Thursday 9 July 2020

A higher minimum wage and the choice to study in higher education

We are back into teaching next week, and one of the first things we'll discuss in my ECONS101 class is the effect of opportunity costs and relative prices on decision-making. The opportunity cost of something is what you give up in order to get it. The higher the opportunity cost of something, the less likely you are to get it. The relative price of something is its price (or cost to you), relative to the price (or cost to you of something else). When the relative price of something goes up, we tend to do less of it, and when the relative price goes down, we tend to do more of it. Notice the two concepts (opportunity cost and relative price) are somewhat similar.

On that note, this article from the New Zealand Herald a couple of weeks ago provides a good example of both relative prices and opportunity cost:
Higher minimum wages have made it less worthwhile to get an education, a new study says.
The Ministry of Education study shows that your future income will still be higher if you get a degree - but the relative advantage of a degree is shrinking.
This is partly because of educational inflation - a lot more people are getting degrees, so the relative advantage of getting one over someone else is reducing.
But it also reflects big increases in the minimum wage, which have lifted the incomes of people with no qualifications faster than average wages, so incomes have become more equal.
Higher education provides gains, in terms of higher lifetime earnings (which is a point that I'll be covering with my ECONS102 class later this trimester). However, when someone weighs up the costs and benefits of higher education, as noted above a relevant consideration is the opportunity cost of that education - the earnings that they would give up while they are studying. If the minimum wage increases, then for some students (those that would have otherwise been earning the minimum wage), the opportunity cost of higher education increases. That should lead fewer students to undertake higher education.
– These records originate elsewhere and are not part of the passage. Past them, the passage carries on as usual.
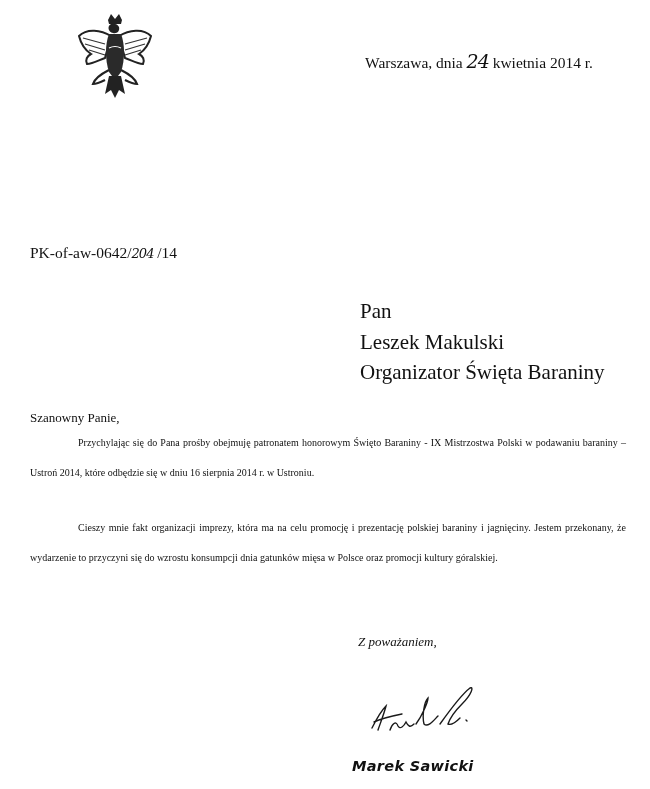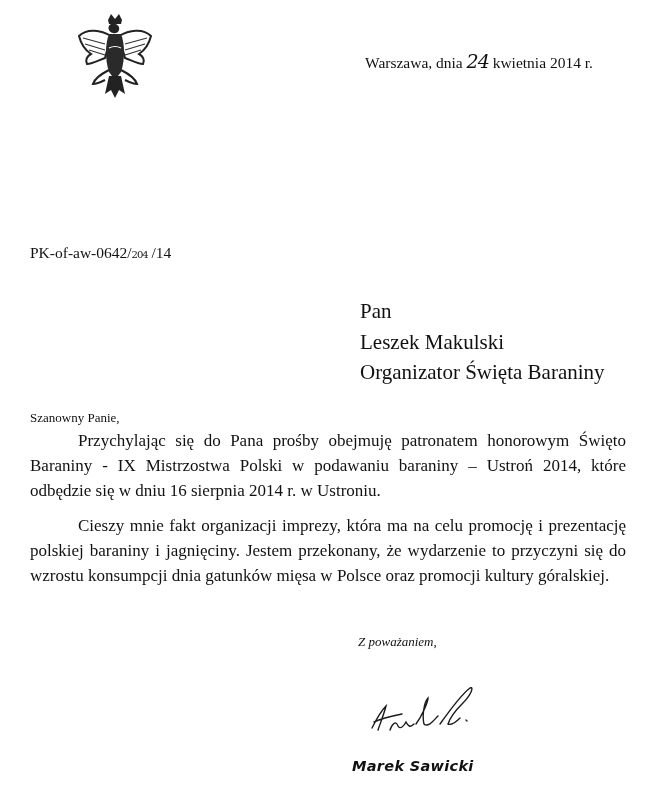--- a/index.html
+++ b/index.html
@@ -6,26 +6,26 @@
   body {
     width: 650px; height: 789px; position: relative; overflow: hidden;
     font-family: "Liberation Serif", "DejaVu Serif", serif;
     color: #111111;
   }
   .abs { position: absolute; text-align: center; }
   .eagle { left: 75px; top: 14px; width: 80px; height: 86px; }
   .org { left: 18px; top: 106px; width: 200px; text-align: center; font-size: 17px; line-height: 21px; letter-spacing: -0.2px; }
   .date { left: 365px; top: 50px; font-size: 15.5px; }
   .hand { font-family: "DejaVu Serif", serif; font-style: italic; font-size: 19px; letter-spacing: -1px; }
-  .hand-small { font-family: "DejaVu Serif", serif; font-size: 10px; letter-spacing: -1px; }
+  .hand-small { font-family: "DejaVu Serif", serif; font-style: italic; font-size: 13px; letter-spacing: -1px; }
   .ref { left: 30px; top: 244px; font-size: 15.5px; }
   .addr { left: 360px; font-size: 21px; }
   .salutation { left: 30px; top: 410px; font-size: 13px; }
   .para {
-    left: 30px; width: 596px; font-size: 17px; line-height: 25px;
+    left: 30px; width: 596px; font-size: 10px; line-height: 30px;
     text-align: justify; text-indent: 48px;
   }
   .closing { left: 358px; top: 634px; font-size: 13px; font-style: italic; }
   .signature { left: 362px; top: 680px; width: 120px; height: 60px; }
   .signer { left: 352px; top: 758px; font-family: "DejaVu Sans", sans-serif; font-size: 14.5px; font-style: italic; font-weight: bold; letter-spacing: 0.3px; }
 </style>
 </head>
 <body>
 
 <div class="abs eagle">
Another way of thinking about this is that when the minimum wage increases, the relative price of higher education (the price of higher education relative to the alternative of continuing earning without higher education) has increased. That means that higher education is now more expensive in relative terms, because some students have to give up more in order to obtain it. And that should lead fewer students to undertake higher education.

Of course, it is interesting timing to release a report that seems to suggest that fewer students the net returns to higher education have decreased, just when we are entering an historic recession. Many of the jobs that are being lost (particularly in tourism and hospitality, as I noted yesterday) are at the minimum wage level, and for those people suddenly unemployed, the opportunity cost of higher education is suddenly lower than before. As I noted in yesterday's post, that suggests that now is an excellent time to be investing in retraining, for individuals as well as for government.